[Data excerpts]
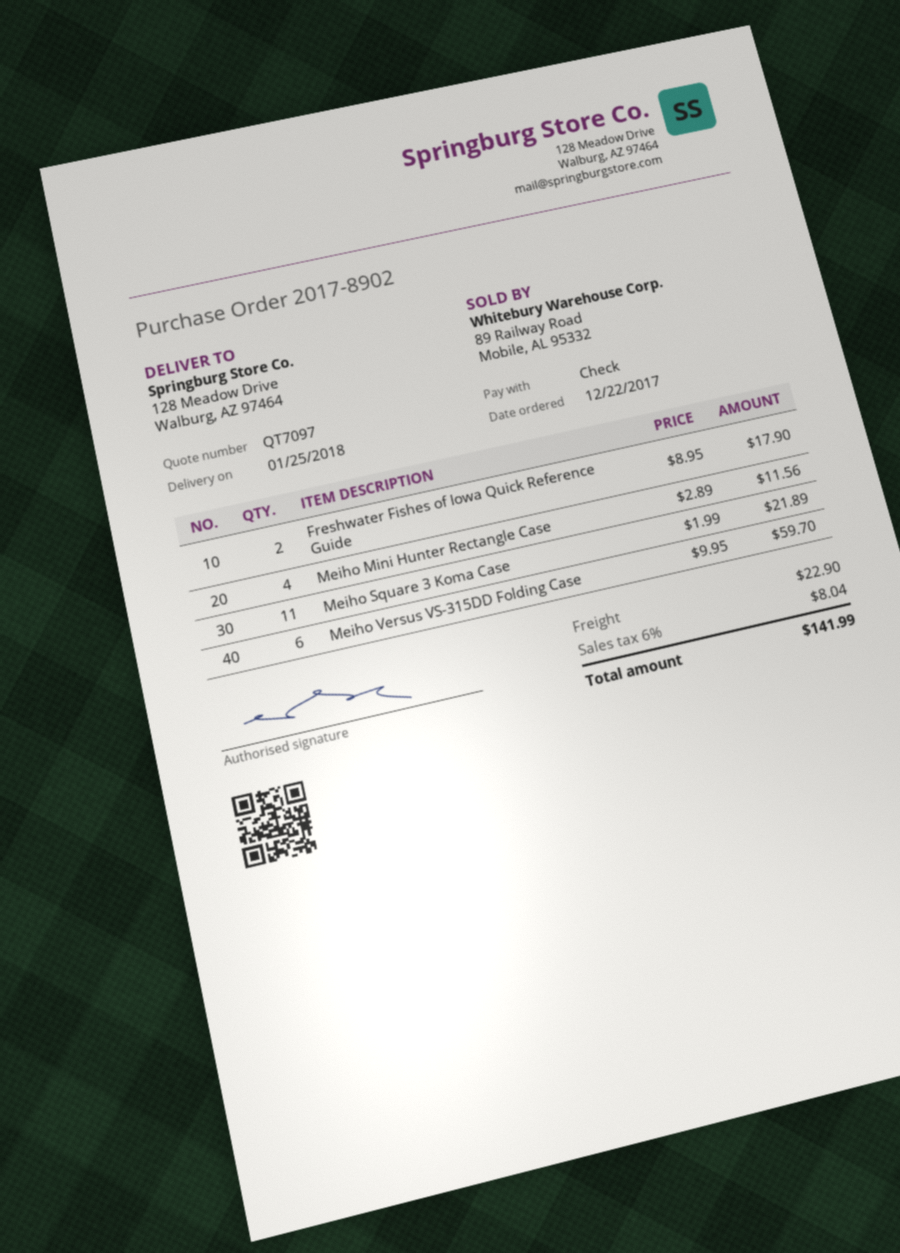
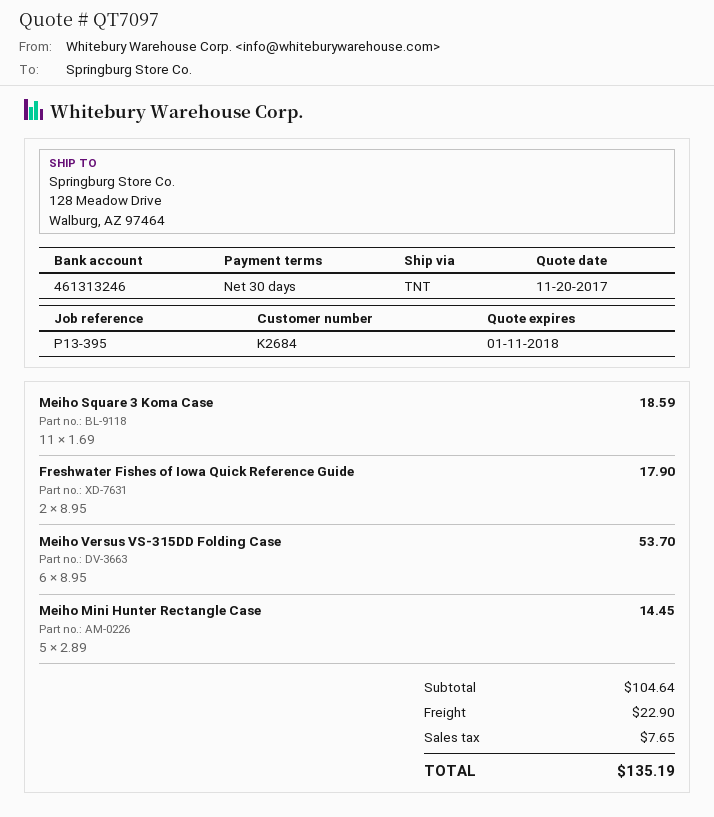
Meiho Mini Hunter Rectangle Case: 4 x 2.89 = 11.56 -> 5 x 2.89 = 14.45
Meiho Square 3 Koma Case: 11 x 1.99 = 21.89 -> 11 x 1.69 = 18.59
Meiho Versus VS-315DD Folding Case: 6 x 9.95 = 59.70 -> 6 x 8.95 = 53.70
tax: 8.04 -> 7.65
total: 141.99 -> 135.19

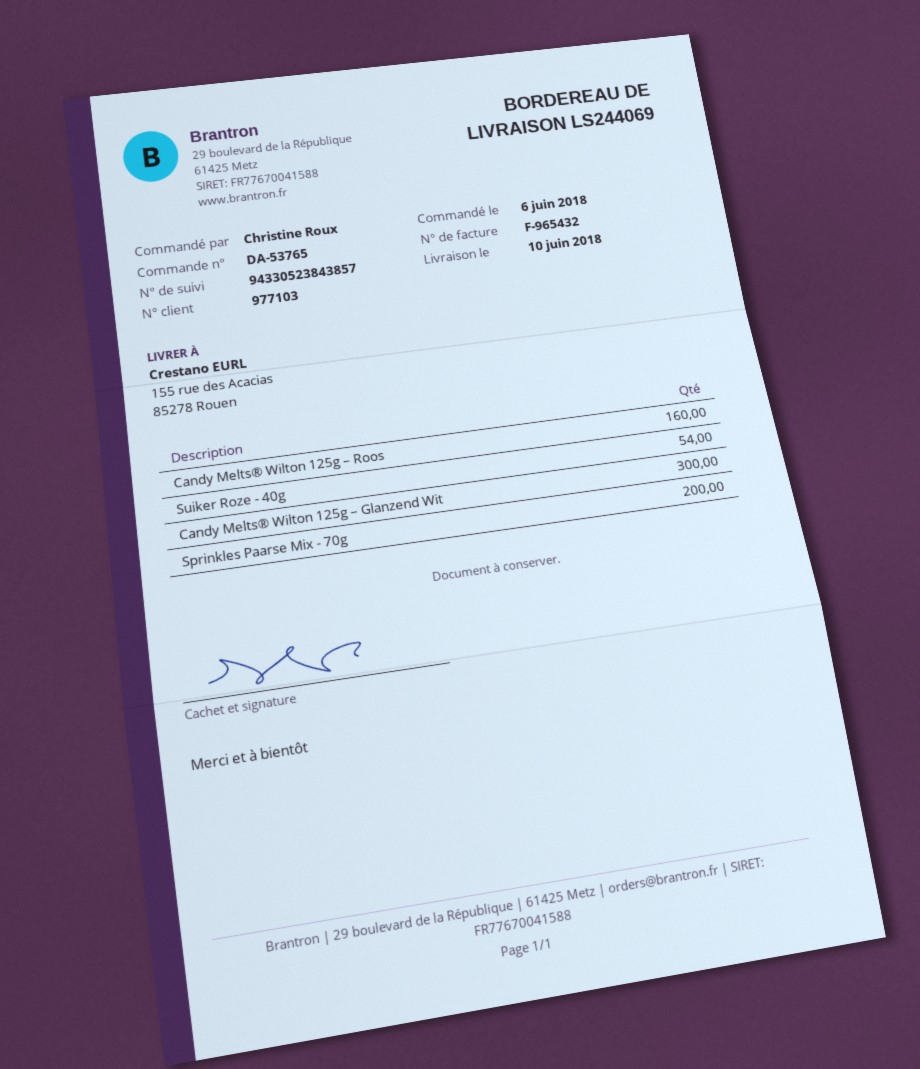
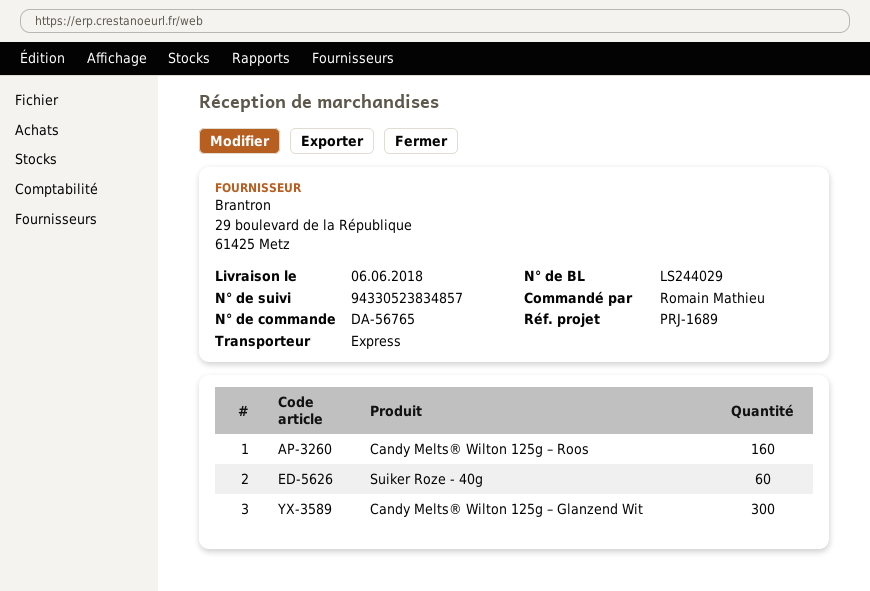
order number: DA-53765 -> DA-56765
delivery note number: LS244069 -> LS244029
delivery date: 2018-06-10 -> 2018-06-06
ordered by: Christine Roux -> Romain Mathieu
tracking number: 94330523843857 -> 94330523834857
Suiker Roze - 40g: 54 -> 60
Sprinkles Paarse Mix - 70g: 200 -> none

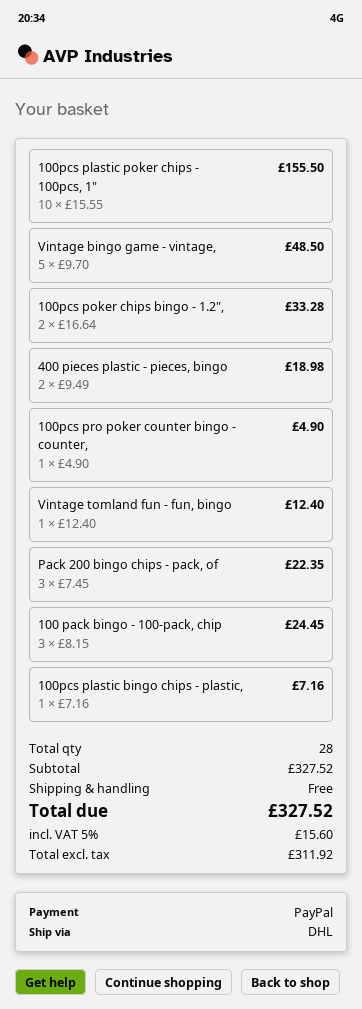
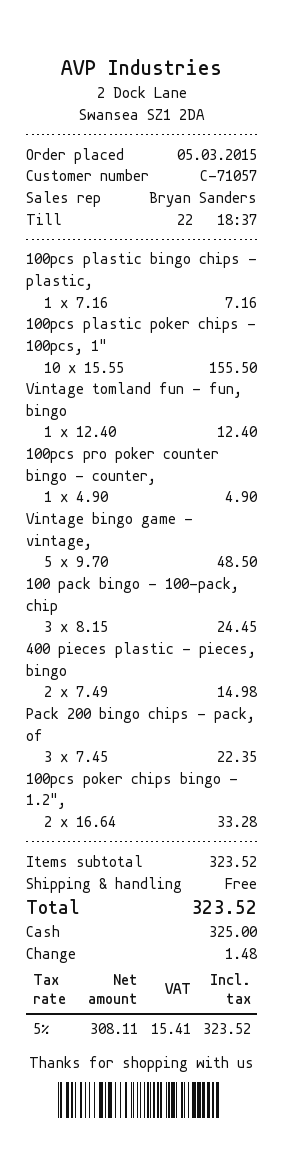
payment method: PayPal -> cash
400 pieces plastic - pieces, bingo: 2 x 9.49 = 18.98 -> 2 x 7.49 = 14.98
subtotal: 327.52 -> 323.52
net: 311.92 -> 308.11
tax: 5% = 15.60 -> 5% = 15.41
total: 327.52 -> 323.52

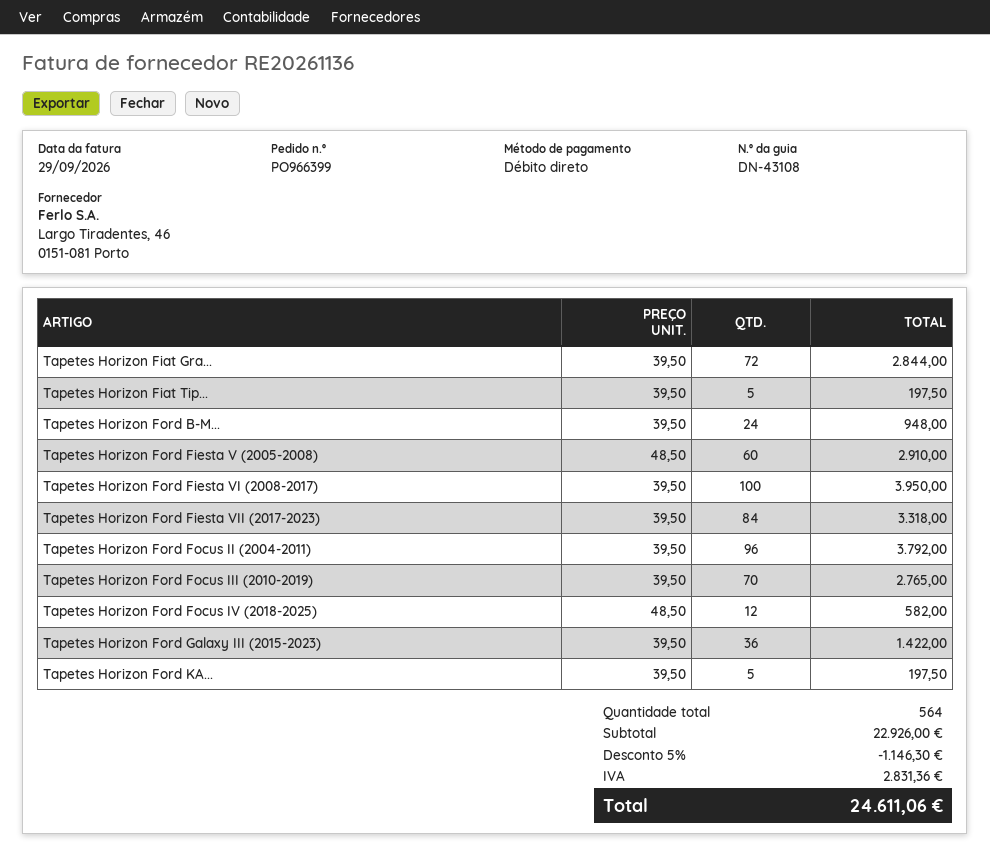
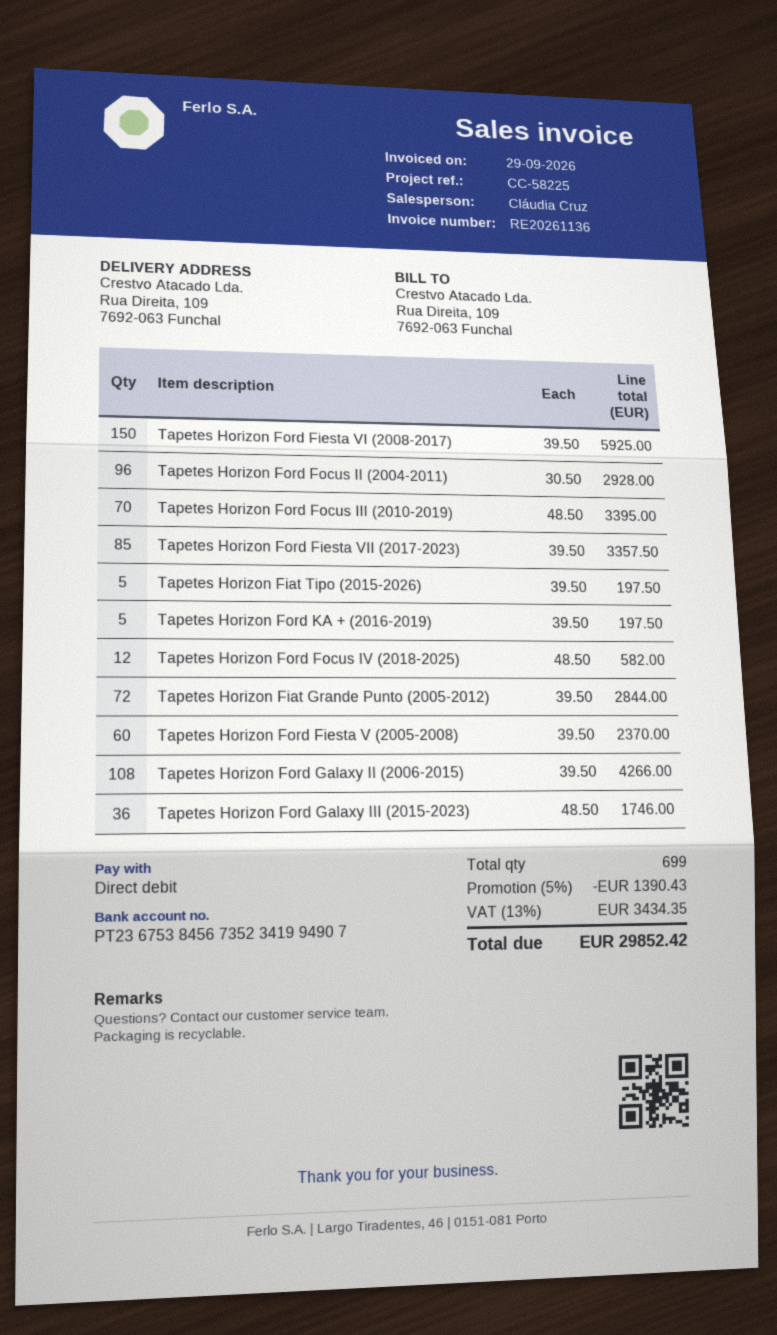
Tapetes Horizon Ford B-M...: 24 x 39.50 = 948.00 -> none
Tapetes Horizon Ford Fiesta V (2005-2008): 60 x 48.50 = 2910.00 -> 60 x 39.50 = 2370.00
Tapetes Horizon Ford Fiesta VI (2008-2017): 100 x 39.50 = 3950.00 -> 150 x 39.50 = 5925.00
Tapetes Horizon Ford Fiesta VII (2017-2023): 84 x 39.50 = 3318.00 -> 85 x 39.50 = 3357.50
Tapetes Horizon Ford Focus II (2004-2011): 96 x 39.50 = 3792.00 -> 96 x 30.50 = 2928.00
Tapetes Horizon Ford Focus III (2010-2019): 70 x 39.50 = 2765.00 -> 70 x 48.50 = 3395.00
Tapetes Horizon Ford Galaxy III (2015-2023): 36 x 39.50 = 1422.00 -> 36 x 48.50 = 1746.00
Tapetes Horizon Ford Galaxy II (2006-2015): none -> 108 x 39.50 = 4266.00
total quantity: 564 -> 699
discount: 5% = 1146.30 -> 5% = 1390.43
tax: 2831.36 -> 3434.35
total: 24611.06 -> 29852.42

> What to produce
Your answer should reproduce every line of the data verbatim and include no images.

> Expected answer
Meiho Mini Hunter Rectangle Case: 4 x 2.89 = 11.56 -> 5 x 2.89 = 14.45
Meiho Square 3 Koma Case: 11 x 1.99 = 21.89 -> 11 x 1.69 = 18.59
Meiho Versus VS-315DD Folding Case: 6 x 9.95 = 59.70 -> 6 x 8.95 = 53.70
tax: 8.04 -> 7.65
total: 141.99 -> 135.19

order number: DA-53765 -> DA-56765
delivery note number: LS244069 -> LS244029
delivery date: 2018-06-10 -> 2018-06-06
ordered by: Christine Roux -> Romain Mathieu
tracking number: 94330523843857 -> 94330523834857
Suiker Roze - 40g: 54 -> 60
Sprinkles Paarse Mix - 70g: 200 -> none

payment method: PayPal -> cash
400 pieces plastic - pieces, bingo: 2 x 9.49 = 18.98 -> 2 x 7.49 = 14.98
subtotal: 327.52 -> 323.52
net: 311.92 -> 308.11
tax: 5% = 15.60 -> 5% = 15.41
total: 327.52 -> 323.52

Tapetes Horizon Ford B-M...: 24 x 39.50 = 948.00 -> none
Tapetes Horizon Ford Fiesta V (2005-2008): 60 x 48.50 = 2910.00 -> 60 x 39.50 = 2370.00
Tapetes Horizon Ford Fiesta VI (2008-2017): 100 x 39.50 = 3950.00 -> 150 x 39.50 = 5925.00
Tapetes Horizon Ford Fiesta VII (2017-2023): 84 x 39.50 = 3318.00 -> 85 x 39.50 = 3357.50
Tapetes Horizon Ford Focus II (2004-2011): 96 x 39.50 = 3792.00 -> 96 x 30.50 = 2928.00
Tapetes Horizon Ford Focus III (2010-2019): 70 x 39.50 = 2765.00 -> 70 x 48.50 = 3395.00
Tapetes Horizon Ford Galaxy III (2015-2023): 36 x 39.50 = 1422.00 -> 36 x 48.50 = 1746.00
Tapetes Horizon Ford Galaxy II (2006-2015): none -> 108 x 39.50 = 4266.00
total quantity: 564 -> 699
discount: 5% = 1146.30 -> 5% = 1390.43
tax: 2831.36 -> 3434.35
total: 24611.06 -> 29852.42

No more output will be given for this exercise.